Ich würde abwarten, bis die Bahn sich wirklich entschieden hat. Ich glaube nämlich: Die Bahn wird sich auf kein zweites Stuttgart 21 einlassen. Wir führten bereits vor der Jahrtausendwende intensive Gespräche mit der Bahn. Sie haben alle nichts erbracht. Zudem lässt die Bahn gerade prüfen, ob die Erneuerung der Bahnanlagen sie nicht günstiger kommt als die Verlagerung des Altonaer Bahnhofs. Ich gehe davon aus, dass vor Ende 2013 nichts passiert. Ferner darf man nicht vergessen, dass der Boden auf einem großen Teil der Bahnfläche durch das ehemalige Bahnbetriebswerk (1856-1980) belastet ist.

... das Vorkaufsrecht der Stadt auf Flächen der Neuen Mitte Altona

Die Stadt muss bei derart wichtigen Stadtentwicklungsprojekten das Vorkaufsrecht für die notwendigen Flächen ausüben. Nur dann kann sie sicherstellen, dass ihre Pläne auch wirklich umgesetzt werden. Außerdem ist den Bürgern nicht zu erklären, warum ausschließlich private Großunternehmen finanziell von der Entwicklung eines Stadtteils so enorm profitieren sollen.

... das, was in Hamburg besonders misslungen ist

Der schwerwiegendste Fehler besteht darin, dass der Senat die massive soziale Spaltung über viele Jahrhunderte gefördert hat. Das hat vor allem in der zweiten Hälfte des 19. Jahrhunderts Hamburgs Ansehen in Europa immens geschadet - siehe Cholera-Epidemie. Die Verantwortungslosigkeit der Oberschicht gegenüber der Verelendung in der Stadt ist eigentlich erst in der Aufbauphase nach dem Krieg eingeschränkt worden. Jetzt gewinnt die soziale Spaltung der Stadt leider wieder massiv an Bedeutung.

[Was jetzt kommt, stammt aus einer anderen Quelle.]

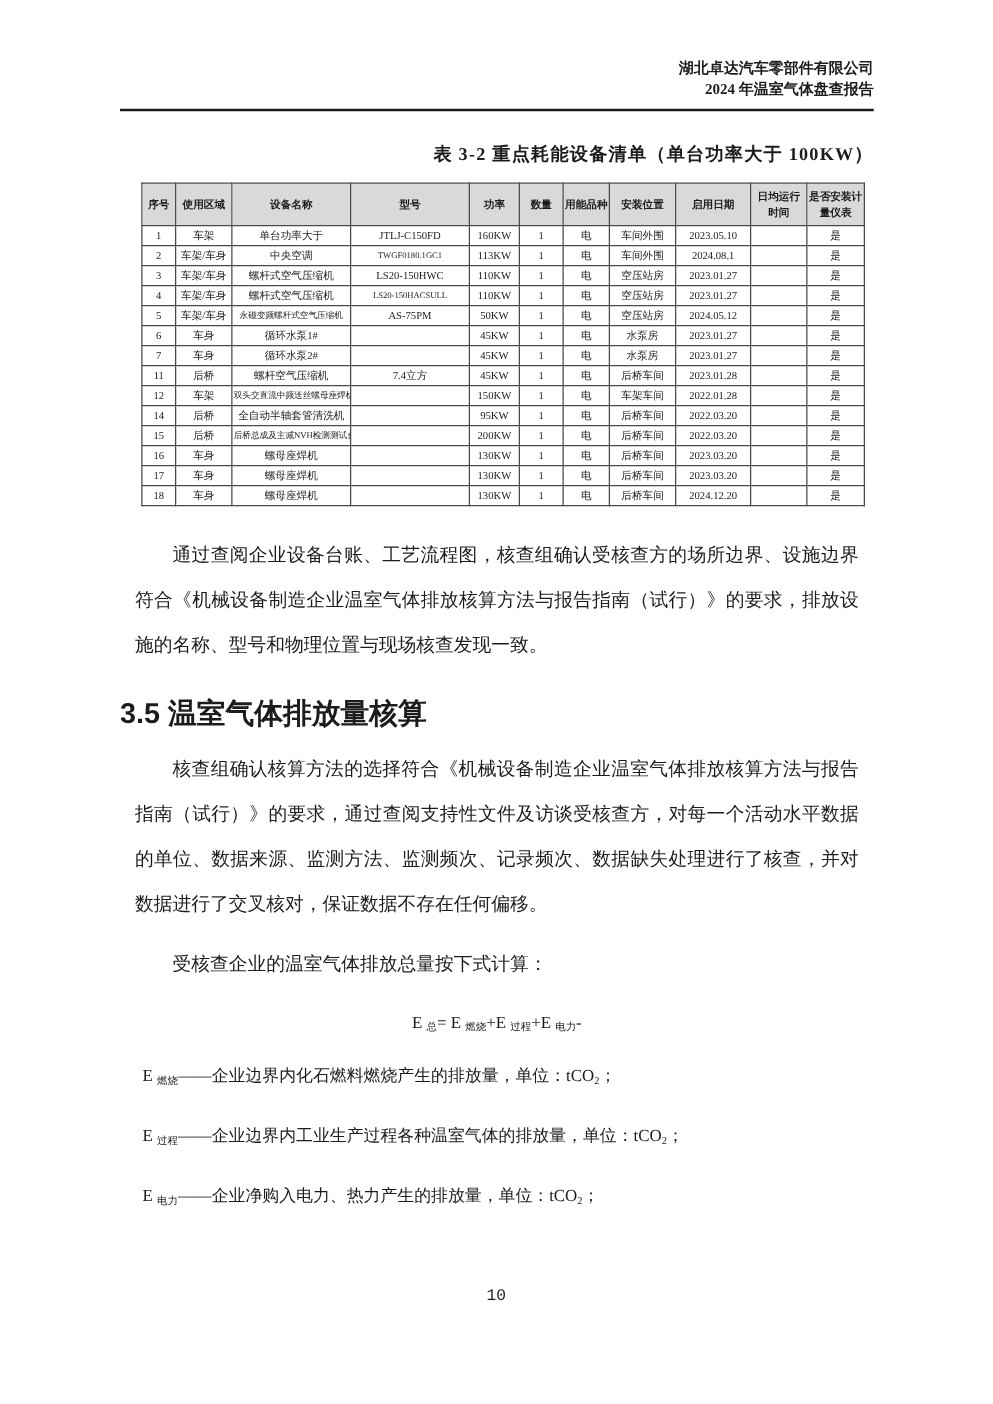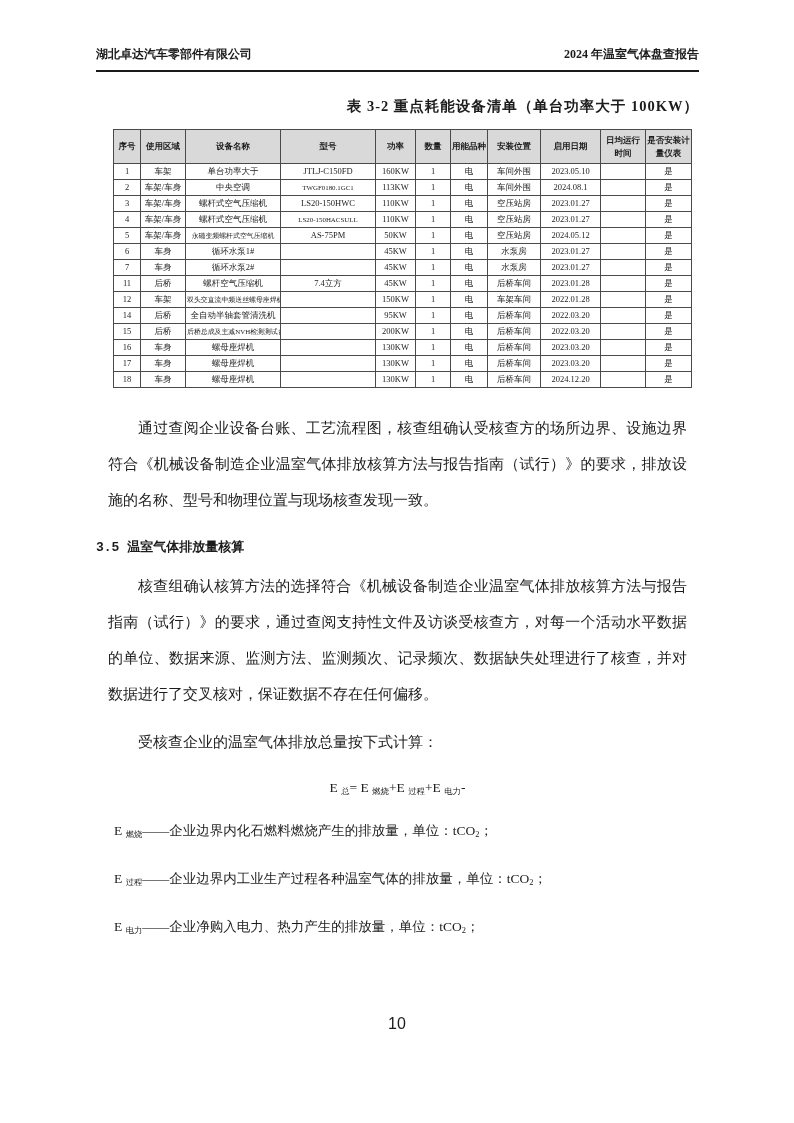"湖北卓达汽车零部件有限公司" .page-header { flex-direction: none -> column }
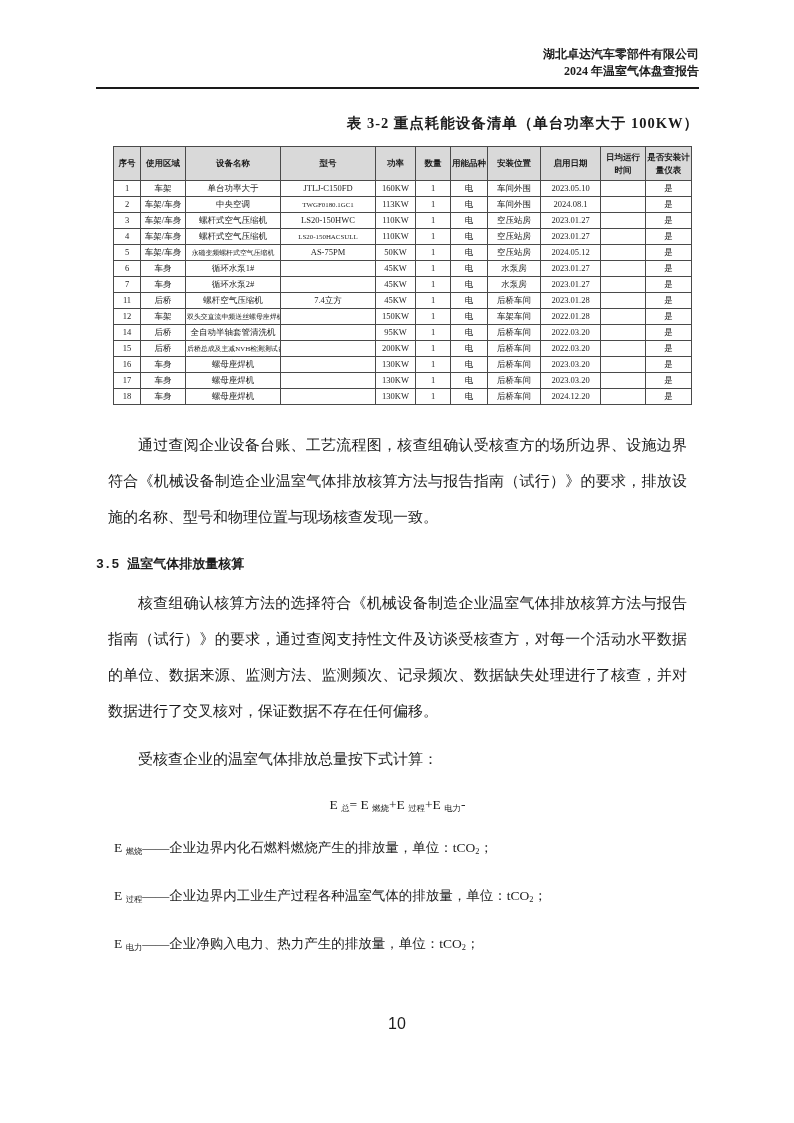"3.5 温室气体排放量核算" .section-heading { font-family: Liberation Mono, monospace -> Liberation Sans, sans-serif; font-size: 13px -> 23px }
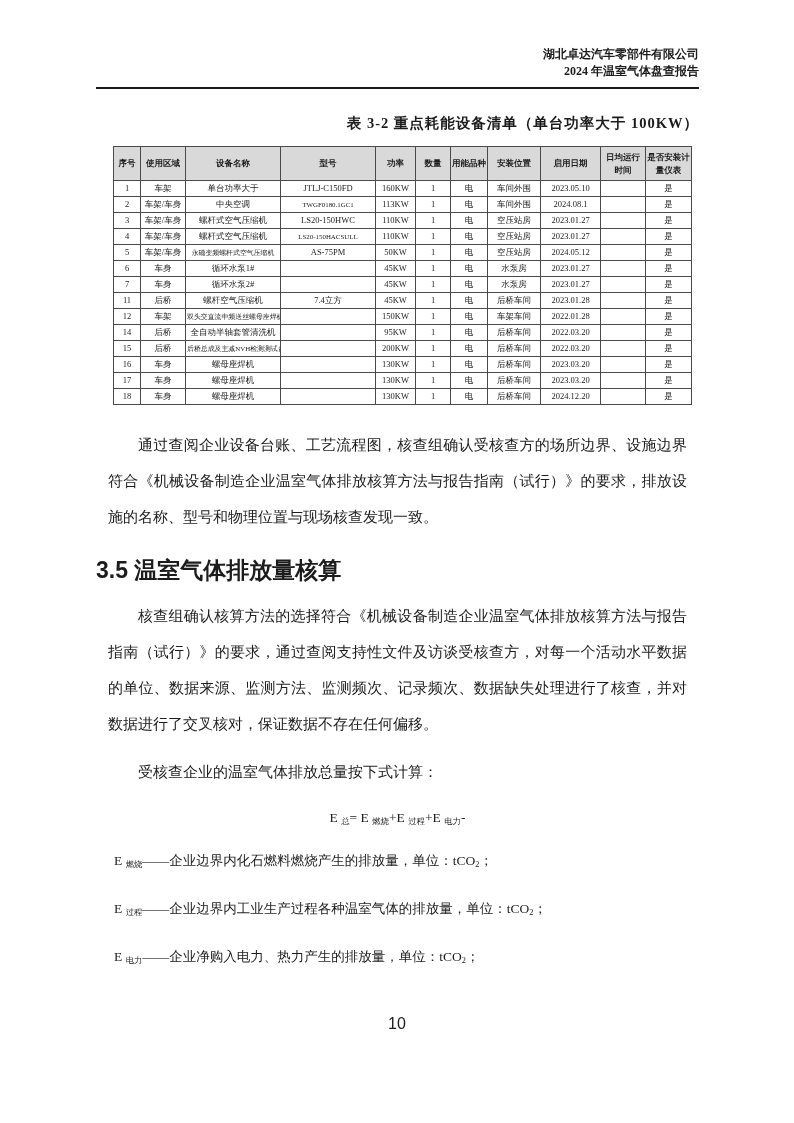"10" .page-footer { bottom: 90px -> 79px; font-family: Liberation Sans, sans-serif -> Liberation Mono, monospace; font-size: 16px -> 13px }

... das, was in Hamburg besonders gut gelungen ist

Um 1600 hatte Hamburg einen starken Grundriss und war eine stabile Stadt. Dann haben die Hamburger eine Vision gehabt und ihre Stadt befestigen lassen. Um die Zeit des Dreißigjährigen Krieges war Hamburg für fast 200 Jahre uneinnehmbar. Einen zweiten genialen Moment gab es rund um den Großen Brand. Zwischen 1825 und 1845 wurde die Stadt modernisiert. Der dritte Einschnitt ist das Aufkommen der Eisenbahn. Nun konnten viel größere Distanzen überwunden werden. In nur 20 Jahren wurde Hamburg mit ganz Europa vernetzt und wurde so zur bedeutendsten Verkehrsmetropole Nordeuropas.

Hamburg muss jetzt wieder einen Weg zu einer starken und eigenständigen Baukultur finden, um seine Identität als internationale Metropole mit Ausstrahlung zurückzugewinnen. Hamburg braucht eine nachhaltige Vision für die Stadtgestaltung! Jetzt!